- Eureka Location in Nova Scotia
- Country: Canada
- Province: Nova Scotia
- County: Pictou

= Eureka, Nova Scotia =

Eureka is a community in the Canadian province of Nova Scotia, located in Pictou County.

==History==
The earliest drawing of a surveyor’s map show the location of the various grants of land made to pioneer settlers Farquhar and Alexander Falconer, Alexander MacKay, James Robertson and Charles Fraser between 1813 and 1820. As the East River settlements grew and developed, a roadway was opened to more populated town of Stellarton.

The early history of Eureka is largely tied to the history of the Eureka Woolen Mill Company. In 1881, the company began construction of its mill buildings and machinery for processing of wool powered by water turbines in the Eureka dam.

The mill also operated a smithy, and in 1891 construction began on a 10-mile railway from the mill's blast furnaces to the terminal on the East River.

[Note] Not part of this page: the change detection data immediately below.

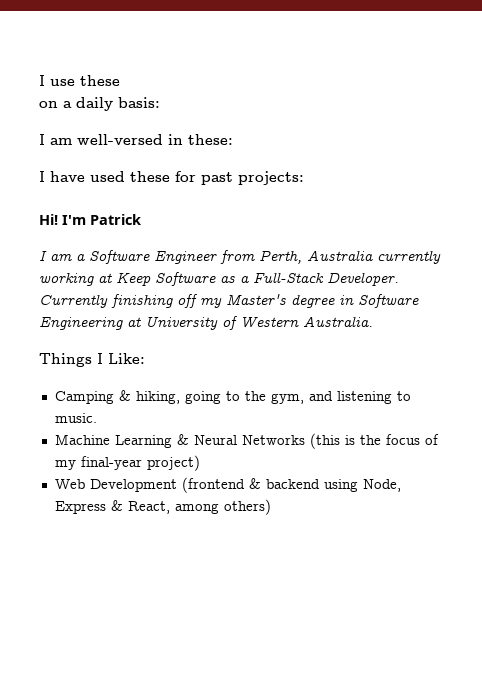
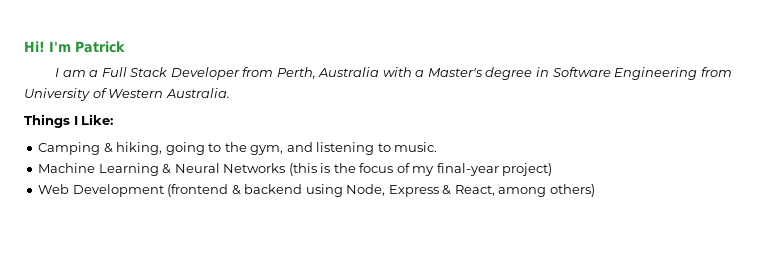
- I use these
- on a daily basis:
- I am well-versed in these:
- I have used these for past projects:
- I am a Software Engineer from Perth, Australia currently working at Keep Software as a Full-Stack Developer. Currently finishing off my Master's degree in Software Engineering at University of Western Australia.
+ I am a Full Stack Developer from Perth, Australia with a Master's degree in Software Engineering from University of Western Australia.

A competition was also announced for ten names for the streets laid out at the town site, with prize money of $10 awarded per street name.

Eureka had all the makings of a growing town in the early 1910's. The Wollen Mills employed well over a hundred people and it seemed like the town would flourish in the coming years. But in 1915, the Eureka Woollen Mills burned down. No fire department existed in Eureka until 1949.